Title: Limitations of Prime Number Search Algorithms.

 Title: Limitations of Prime Number Search Algorithms.

Why Does the 'Sieve of Eratosthenes' Stop at Billions of Calculations?

In modern computing systems, the efficiency of an algorithm is directly linked to the 'occupancy time' of system resources, going beyond mere execution time. A recent comparative test of prime number search algorithms (Standard Sieve vs. Sky Butterfly) revealed an interesting physical threshold.

 

 





1. Test Environment and Data Summary

Measurement Intervals: 100,000, 1,000,000, 10,000,000,000 (Unit: sec)
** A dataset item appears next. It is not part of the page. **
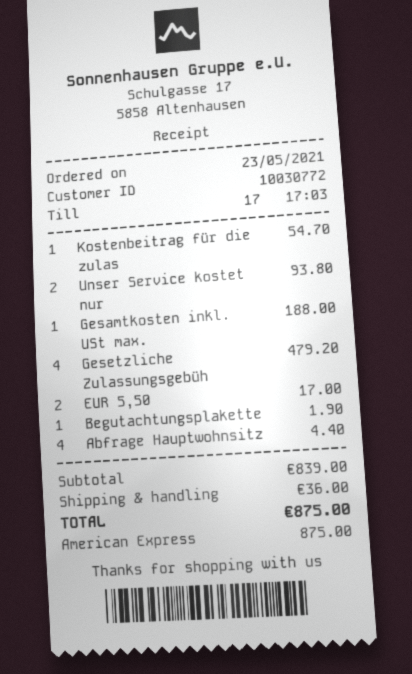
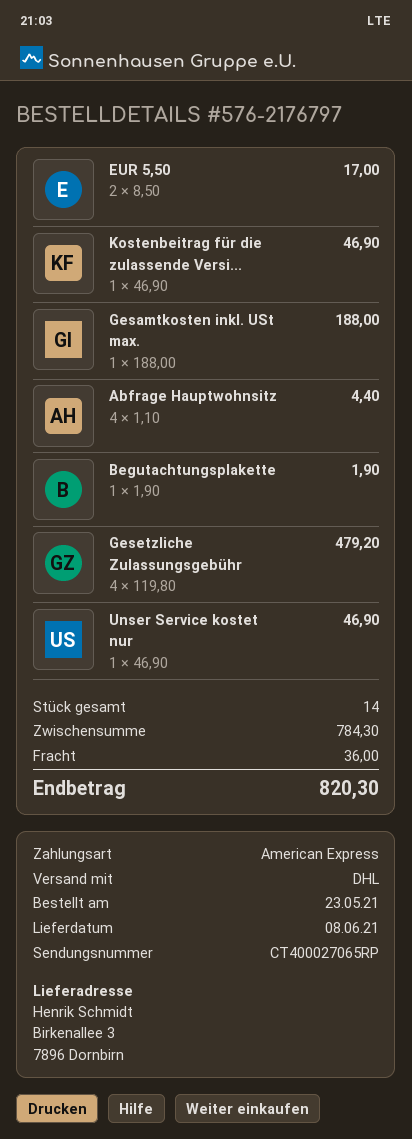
Kostenbeitrag für die zulas: 1 for 54.70 -> 1 for 46.90
Unser Service kostet nur: 2 for 93.80 -> 1 for 46.90
subtotal: 839.00 -> 784.30
total: 875.00 -> 820.30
Notable Point: It was confirmed that as the interval increases, the performance gap between the two algorithms does not increase simply linearly, and the pattern of system resource occupancy changes completely after a certain interval.

 

 

Analysis of system bottlenecks at multi-billion units

The reason existing algorithms experience buffering (row) in billions of tests is because the "locality of the reference" of the data is destroyed.

 

 

Memory Overhead: Standard algorithms cause memory swapping during the process of declaring and marking the entire array. This results in an extremely slow state where the CPU cannot utilize cache memory and reads data from the hard disk.

 

Advantage of Pattern Filtering: The Sky Butterfly algorithm does not generate an entire array but adopts a structure that 'filters' prime candidate groups in real-time. This maintains a constant memory usage and provides a foundation for the system to continue computation without getting stuck in a hang.

 

 

3. Why is 'Absolute Time' More Important Than 'Multiplier'?
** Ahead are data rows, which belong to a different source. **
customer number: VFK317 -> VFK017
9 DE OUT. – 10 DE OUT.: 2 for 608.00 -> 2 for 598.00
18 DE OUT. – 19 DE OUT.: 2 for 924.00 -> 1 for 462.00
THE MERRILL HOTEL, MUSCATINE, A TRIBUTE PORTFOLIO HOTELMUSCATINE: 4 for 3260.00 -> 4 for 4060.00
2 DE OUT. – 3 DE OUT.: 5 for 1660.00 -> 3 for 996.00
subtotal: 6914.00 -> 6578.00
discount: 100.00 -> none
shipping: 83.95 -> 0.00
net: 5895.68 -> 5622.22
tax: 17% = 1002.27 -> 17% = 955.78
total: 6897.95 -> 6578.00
Many of you may notice that the magnification drops slightly after 100 million (6.8x 4.9x). However, what you should focus on is the 'absolute amount of time saved.'

 

When scaled to units of 1 billion or more, standard algorithms experience 'non-linear degradation,' where the system freezes due to memory limits or slows down exponentially.

 

On the other hand, Sky Butterfly maintains the 'linearity' of computational efficiency through its filtering structure. This means that as big data computing approaches, it creates an overwhelming gap that is incomparable to existing algorithms.

 

4. Conclusion: 'Green Computing' Created by Algorithm Efficiency

 


Reducing computation time is not merely about increasing processing speed, but is a 'practical eco-friendly technology' that immediately reduces the thermodynamic load on servers.

Switching from existing algorithms that cause buffering in billions of operations to algorithms that maximize resource efficiency will be the key to simultaneously solving data center operating costs and carbon footprints.